_WORK ITEM:_
A stretch of the entries below is to be set down exactly, running from the line with "mileage may vary." through the line with "are worth following.", both included, and no other line.

(Revision comparison data)
* * * *

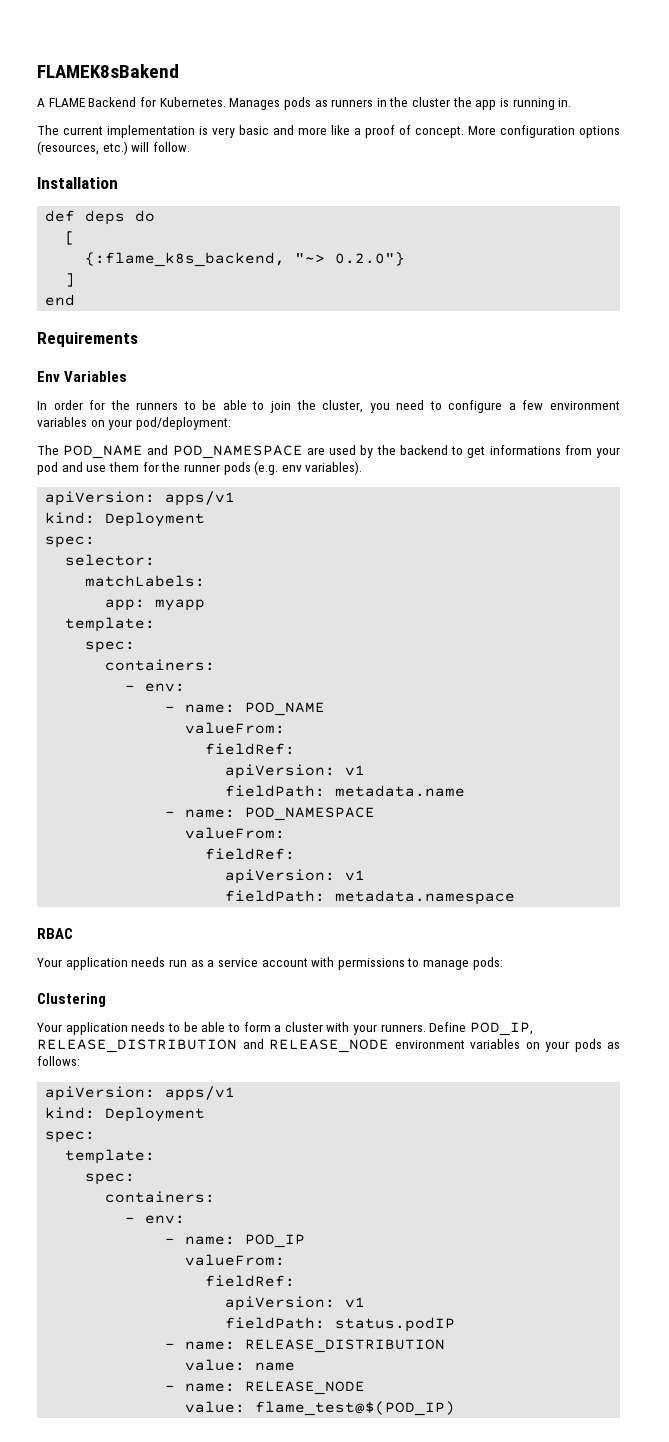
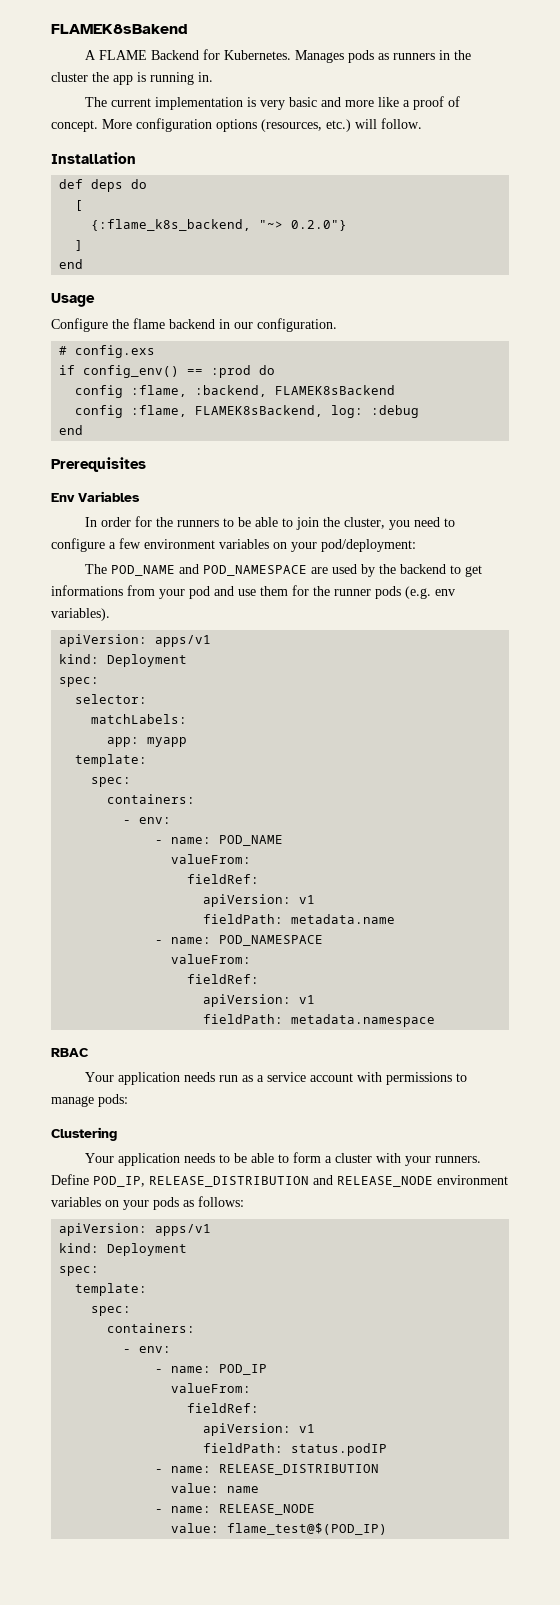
- Requirements
+ Usage
+ Configure the flame backend in our configuration.
+ # config.exs
+ if config_env() == :prod do
+ config :flame, :backend, FLAMEK8sBackend
+ config :flame, FLAMEK8sBackend, log: :debug
+ end
+ Prerequisites

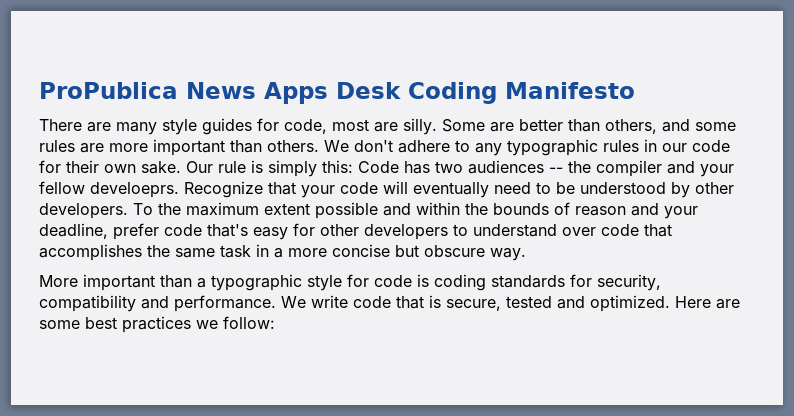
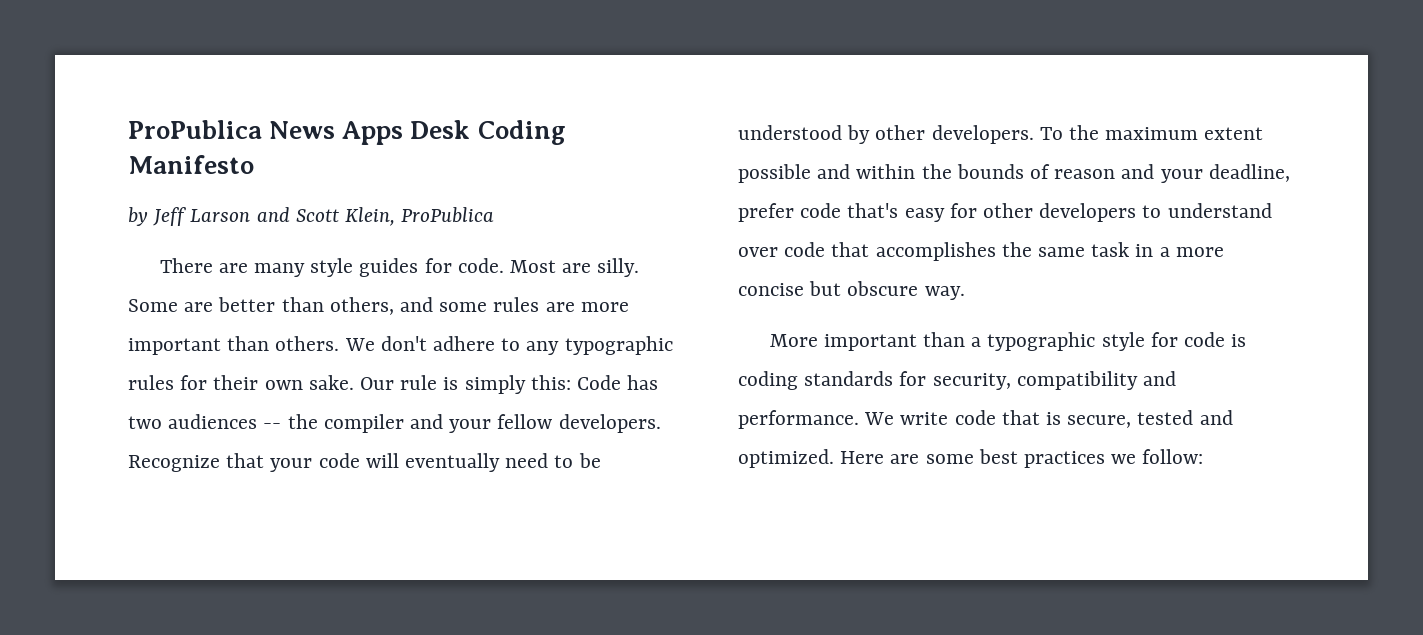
+ by Jeff Larson and Scott Klein, ProPublica
- There are many style guides for code, most are silly.
+ There are many style guides for code. Most are silly.
- We don't adhere to any typographic rules in our code for their own sake.
+ We don't adhere to any typographic rules for their own sake.
- Our rule is simply this: Code has two audiences -- the compiler and your fellow develoeprs.
+ Our rule is simply this: Code has two audiences -- the compiler and your fellow developers.

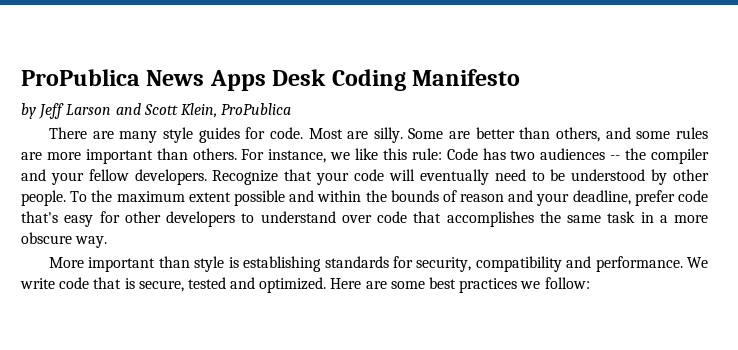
- We don't adhere to any typographic rules for their own sake. Our rule is simply this: Code has two audiences -- the compiler and your fellow developers.
+ For instance, we like this rule: Code has two audiences -- the compiler and your fellow developers.
- Recognize that your code will eventually need to be understood by other developers.
+ Recognize that your code will eventually need to be understood by other people.
- To the maximum extent possible and within the bounds of reason and your deadline, prefer code that's easy for other developers to understand over code that accomplishes the same task in a more concise but obscure way.
+ To the maximum extent possible and within the bounds of reason and your deadline, prefer code that's easy for other developers to understand over code that accomplishes the same task in a more obscure way.
- More important than a typographic style for code is coding standards for security, compatibility and performance.
+ More important than style is establishing standards for security, compatibility and performance.

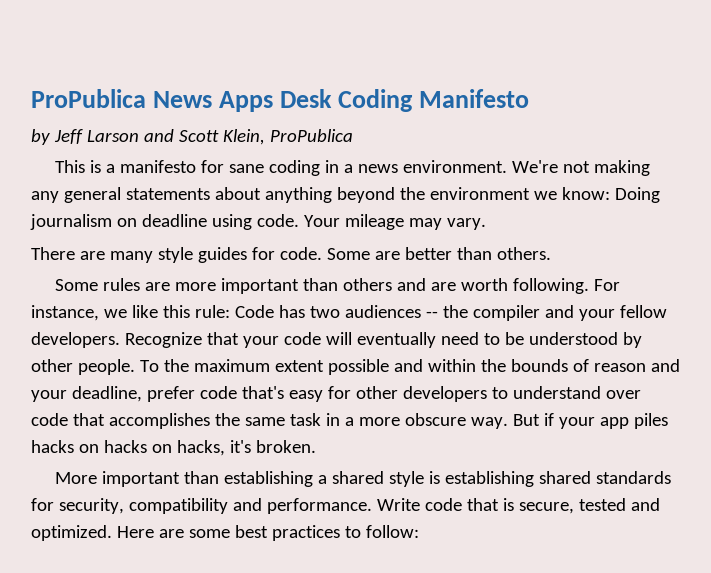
+ This is a manifesto for sane coding in a news environment. We're not making any general statements about anything beyond the environment we know: Doing journalism on deadline using code. Your mileage may vary.
- Most are silly.
- Some are better than others, and some rules are more important than others.
+ Some are better than others.
+ Some rules are more important than others and are worth following.
+ But if your app piles hacks on hacks on hacks, it's broken.
- More important than style is establishing standards for security, compatibility and performance.
+ More important than establishing a shared style is establishing shared standards for security, compatibility and performance.
- We write code that is secure, tested and optimized.
+ Write code that is secure, tested and optimized.
- Here are some best practices we follow:
+ Here are some best practices to follow:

* * * *

_RESULT OF THE EXERCISE:_
+ This is a manifesto for sane coding in a news environment. We're not making any general statements about anything beyond the environment we know: Doing journalism on deadline using code. Your mileage may vary.
- Most are silly.
- Some are better than others, and some rules are more important than others.
+ Some are better than others.
+ Some rules are more important than others and are worth following.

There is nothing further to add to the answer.